## What to do:
Output the records below verbatim, minus the pictures.

## Record set:
§ §

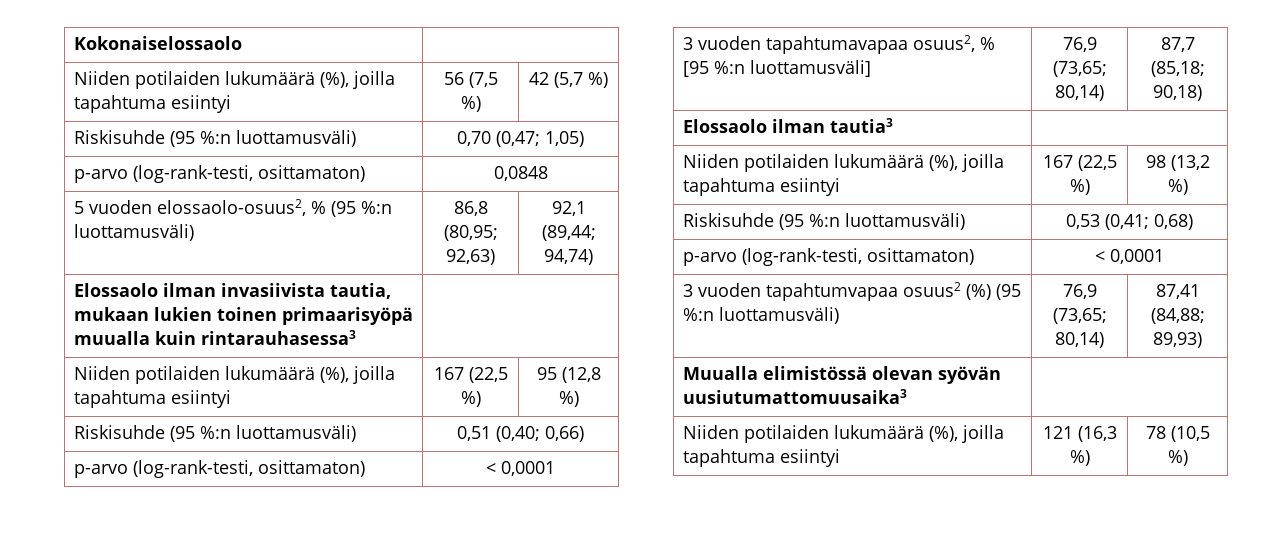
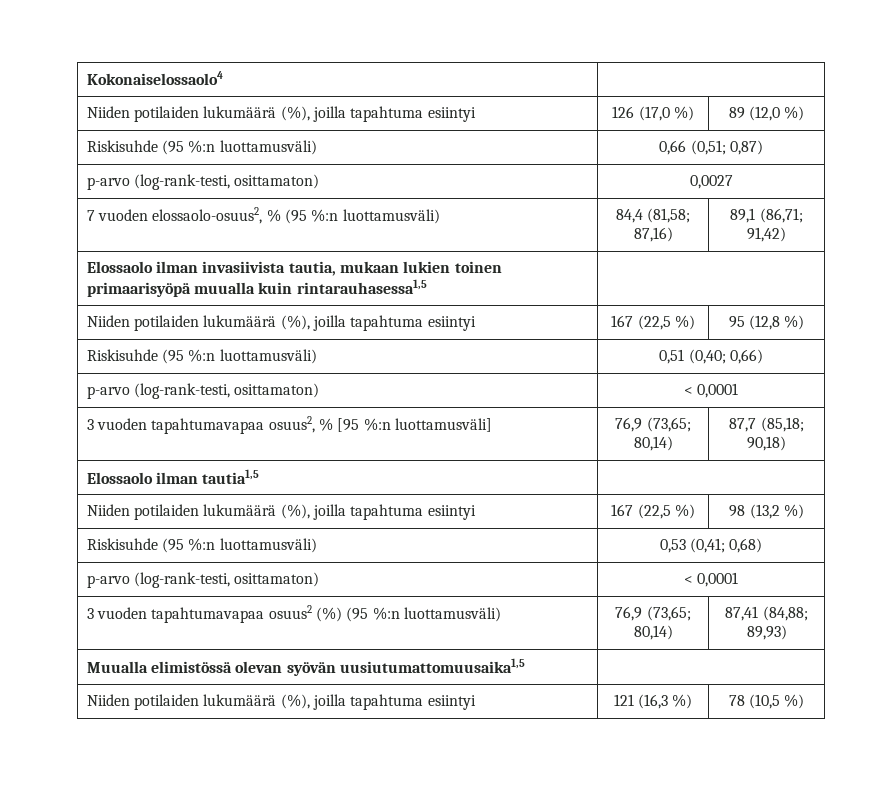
- Kokonaiselossaolo |
- Niiden potilaiden lukumäärä (%), joilla tapahtuma esiintyi | 56 (7,5 %) | 42 (5,7 %)
- Riskisuhde (95 %:n luottamusväli) | 0,70 (0,47; 1,05)
- p-arvo (log-rank-testi, osittamaton) | 0,0848
- 5 vuoden elossaolo-osuus2, % (95 %:n luottamusväli) | 86,8 (80,95; 92,63) | 92,1 (89,44; 94,74)
+ Kokonaiselossaolo4 |
+ Niiden potilaiden lukumäärä (%), joilla tapahtuma esiintyi | 126 (17,0 %) | 89 (12,0 %)
+ Riskisuhde (95 %:n luottamusväli) | 0,66 (0,51; 0,87)
+ p-arvo (log-rank-testi, osittamaton) | 0,0027
+ 7 vuoden elossaolo-osuus2, % (95 %:n luottamusväli) | 84,4 (81,58; 87,16) | 89,1 (86,71; 91,42)
- Elossaolo ilman invasiivista tautia, mukaan lukien toinen primaarisyöpä muualla kuin rintarauhasessa3 |
+ Elossaolo ilman invasiivista tautia, mukaan lukien toinen primaarisyöpä muualla kuin rintarauhasessa1,5 |
- Elossaolo ilman tautia3 |
+ Elossaolo ilman tautia1,5 |
- 3 vuoden tapahtumvapaa osuus2 (%) (95 %:n luottamusväli) | 76,9 (73,65; 80,14) | 87,41 (84,88; 89,93)
+ 3 vuoden tapahtumavapaa osuus2 (%) (95 %:n luottamusväli) | 76,9 (73,65; 80,14) | 87,41 (84,88; 89,93)
- Muualla elimistössä olevan syövän uusiutumattomuusaika3 |
+ Muualla elimistössä olevan syövän uusiutumattomuusaika1,5 |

§ §

## Answer to the exercise:
- Kokonaiselossaolo |
- Niiden potilaiden lukumäärä (%), joilla tapahtuma esiintyi | 56 (7,5 %) | 42 (5,7 %)
- Riskisuhde (95 %:n luottamusväli) | 0,70 (0,47; 1,05)
- p-arvo (log-rank-testi, osittamaton) | 0,0848
- 5 vuoden elossaolo-osuus2, % (95 %:n luottamusväli) | 86,8 (80,95; 92,63) | 92,1 (89,44; 94,74)
+ Kokonaiselossaolo4 |
+ Niiden potilaiden lukumäärä (%), joilla tapahtuma esiintyi | 126 (17,0 %) | 89 (12,0 %)
+ Riskisuhde (95 %:n luottamusväli) | 0,66 (0,51; 0,87)
+ p-arvo (log-rank-testi, osittamaton) | 0,0027
+ 7 vuoden elossaolo-osuus2, % (95 %:n luottamusväli) | 84,4 (81,58; 87,16) | 89,1 (86,71; 91,42)
- Elossaolo ilman invasiivista tautia, mukaan lukien toinen primaarisyöpä muualla kuin rintarauhasessa3 |
+ Elossaolo ilman invasiivista tautia, mukaan lukien toinen primaarisyöpä muualla kuin rintarauhasessa1,5 |
- Elossaolo ilman tautia3 |
+ Elossaolo ilman tautia1,5 |
- 3 vuoden tapahtumvapaa osuus2 (%) (95 %:n luottamusväli) | 76,9 (73,65; 80,14) | 87,41 (84,88; 89,93)
+ 3 vuoden tapahtumavapaa osuus2 (%) (95 %:n luottamusväli) | 76,9 (73,65; 80,14) | 87,41 (84,88; 89,93)
- Muualla elimistössä olevan syövän uusiutumattomuusaika3 |
+ Muualla elimistössä olevan syövän uusiutumattomuusaika1,5 |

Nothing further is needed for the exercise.